And, truth be told, I kind of liked the silence. The way I didn't need Ivan and he didn't need me, not really, but we were stuck together like prisoners each week, listening to my voice echo off the kitchen walls and bounce around the quiet house.
For fifty bucks a week, it wasn't a bad friendship.
Always, whenever one of the lessons ended and I collected my money and returned to my mother's station wagon, there would be questions. After the first tutoring session, she refused to go inside Ivan's house. She never said why. Instead, she would spend the hour running errands and return at five o'clock on the dot.
But once I was in the shotgun seat and reaching for the belt, she'd turn into McGruff the Crime Dog, desperate to solve the mystery of what happened inside that house. Over time, Twenty Questions became more of an interrogation than a game.
"How did Ivan look?" she wondered again at the beginning of January.
"Did he say anything?" she questioned a week after Valentine's Day.
"Have you ever seen Mr. Volkov around the house?" she asked, just once, on the last Wednesday in March.
***
One day in May, during the middle of a heatwave, as we pulled into Ivan's neighborhood, my mother announced that this would be my last tutoring session. She said it offhandedly, like it was something that could possibly slip her mind.
"What do you mean?" I asked over the hum of the A/C.
She kept her eyes forward. Licked her lips. When she spoke it was in a voice I didn't quite recognize. "They're moving to a new town for Ivan's middle school." She opened her mouth to say more but then didn't. And by the time we pulled up to the sidewalk, it was already four o'clock, already too late to ask.
"Remember to thank them for their time," my mother said when I got out, and drove off before I even rang the doorbell.
"Ivan is in room," Mrs. Volkov told me, and gestured to a red door at the top of the staircase. "I go get him."
"It's okay," I said quickly. Despite the months I'd spent coming to the Volkovs', I'd never gone further than the kitchen. If they were really moving away, I wasn't going to miss my first opportunity to see a boy's room, even if it was just Ivan's. "I can go. My mom told me you were leaving and I'd like to say bye first."
Mrs. Volkov's eyes drifted upward, but she said nothing when I walked past her.
I knocked twice on Ivan's door, unsurprised when no response came. Then knocked a third time, for courtesy, before I nudged the door open. "Ivan?"
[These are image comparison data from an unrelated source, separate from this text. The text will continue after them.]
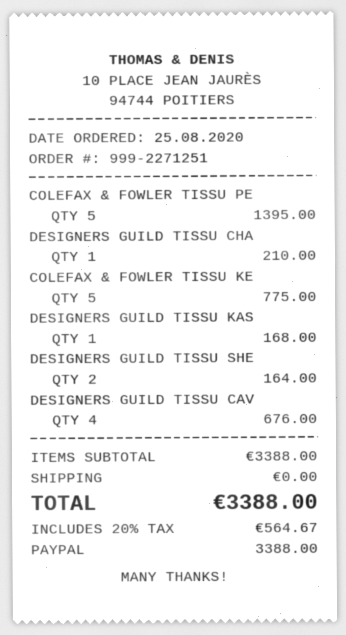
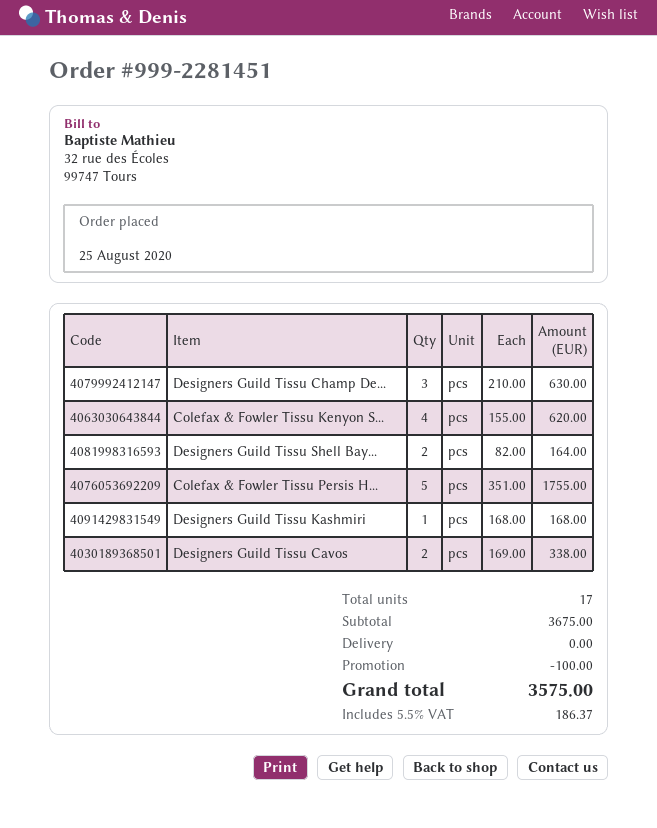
order number: 999-2271251 -> 999-2281451
COLEFAX & FOWLER TISSU PE: 5 for 1395.00 -> 5 for 1755.00
DESIGNERS GUILD TISSU CHA: 1 for 210.00 -> 3 for 630.00
COLEFAX & FOWLER TISSU KE: 5 for 775.00 -> 4 for 620.00
DESIGNERS GUILD TISSU CAV: 4 for 676.00 -> 2 for 338.00
subtotal: 3388.00 -> 3675.00
discount: none -> 100.00
tax: 20% = 564.67 -> 5.5% = 186.37
total: 3388.00 -> 3575.00

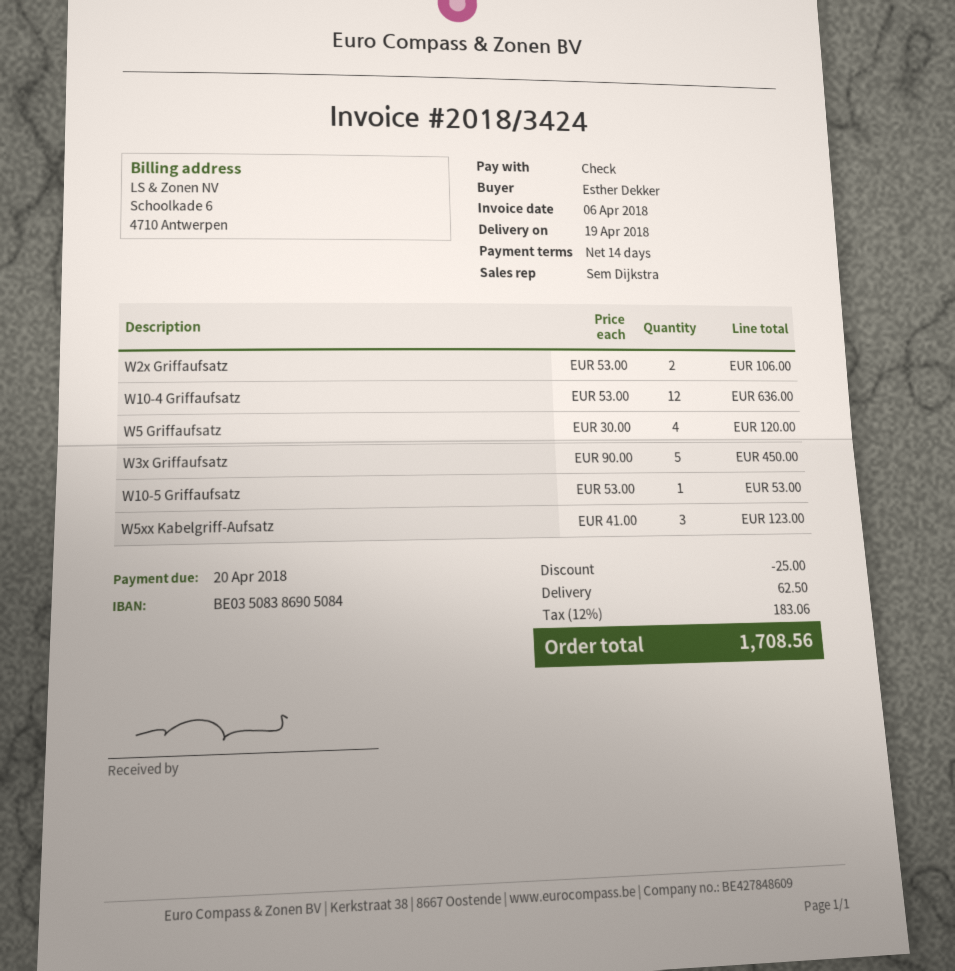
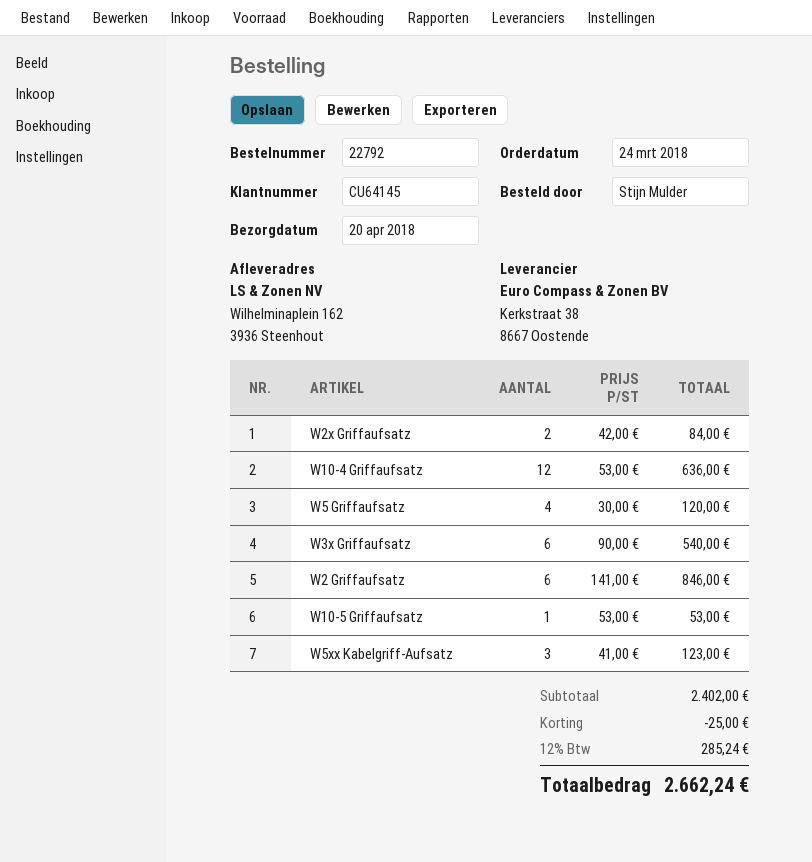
delivery date: 2018-04-19 -> 2018-04-20
ordered by: Esther Dekker -> Stijn Mulder
W2x Griffaufsatz: 2 x 53.00 = 106.00 -> 2 x 42.00 = 84.00
W3x Griffaufsatz: 5 x 90.00 = 450.00 -> 6 x 90.00 = 540.00
W2 Griffaufsatz: none -> 6 x 141.00 = 846.00
shipping: 62.50 -> none
tax: 12% = 183.06 -> 12% = 285.24
total: 1708.56 -> 2662.24

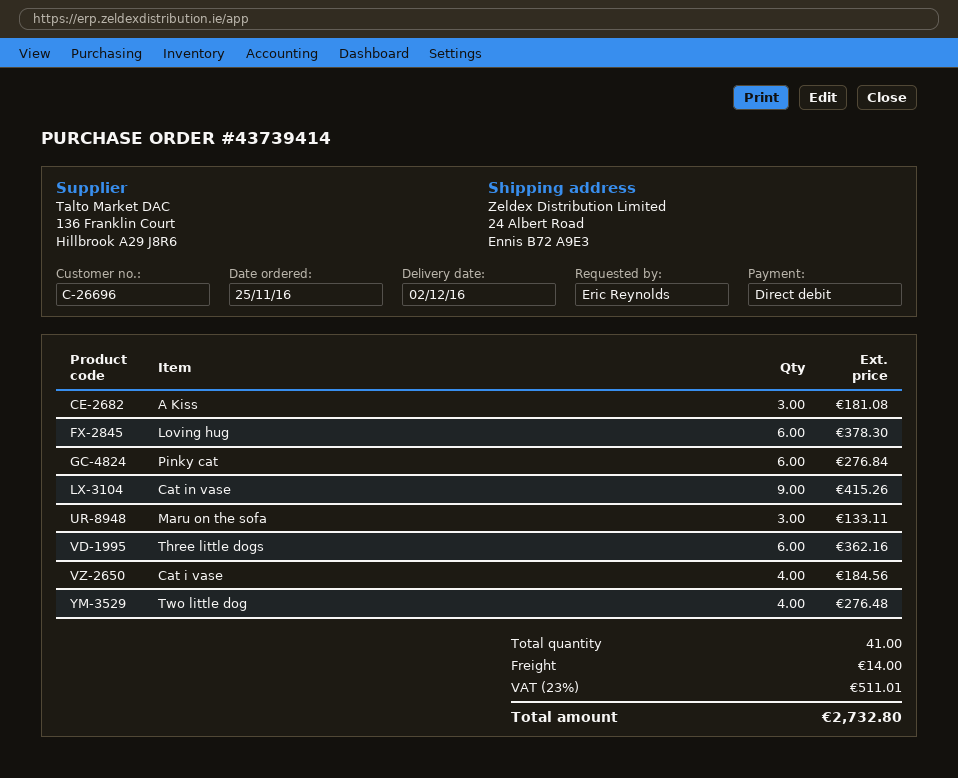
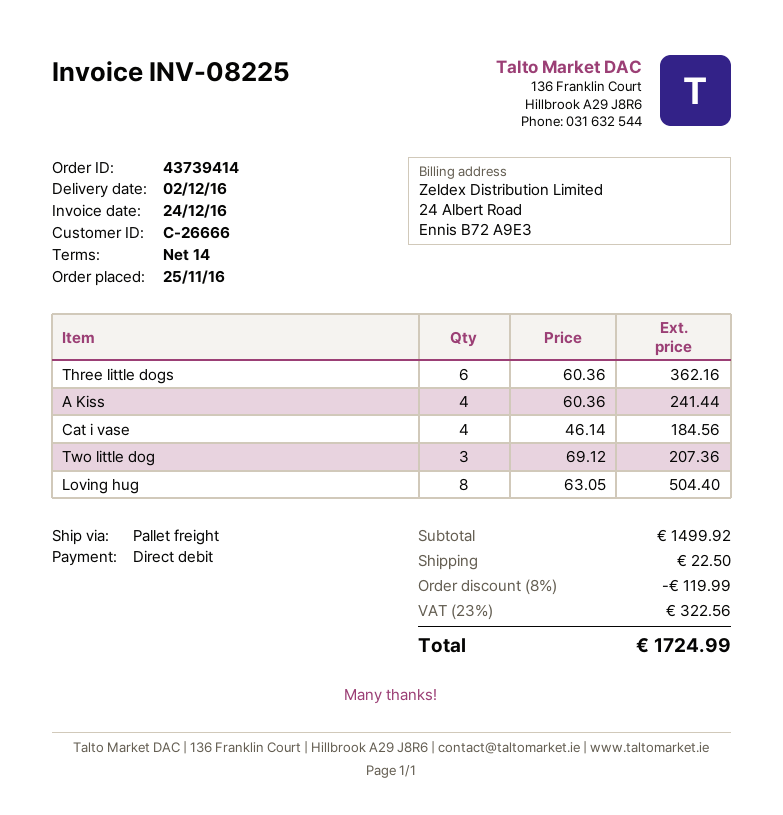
customer number: C-26696 -> C-26666
A Kiss: 3 for 181.08 -> 4 for 241.44
Loving hug: 6 for 378.30 -> 8 for 504.40
Pinky cat: 6 for 276.84 -> none
Cat in vase: 9 for 415.26 -> none
Maru on the sofa: 3 for 133.11 -> none
Two little dog: 4 for 276.48 -> 3 for 207.36
discount: none -> 8% = 119.99
shipping: 14.00 -> 22.50
tax: 23% = 511.01 -> 23% = 322.56
total: 2732.80 -> 1724.99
A burst of heat struck me when I stepped inside. There was no fan, no ventilation at all, even though it was over ninety degrees outside. The room was surprisingly clean, devoid of the things I'd been anticipating—action figures and Tonka trucks and glow-in-the-dark stickers on the ceiling. On a plain white desk in the corner sat the picture books and ESL practice sentences I'd given him.
He was kneeling on his bed, his knees making indents in the blue comforter, his elbows glued to the windowsill. Outside, the sun stained the front yard, the whole neighborhood. Made the air ripple like a mirage. And maybe all that light is why I didn't notice it at first, not until I knocked again and he finally turned to look at me.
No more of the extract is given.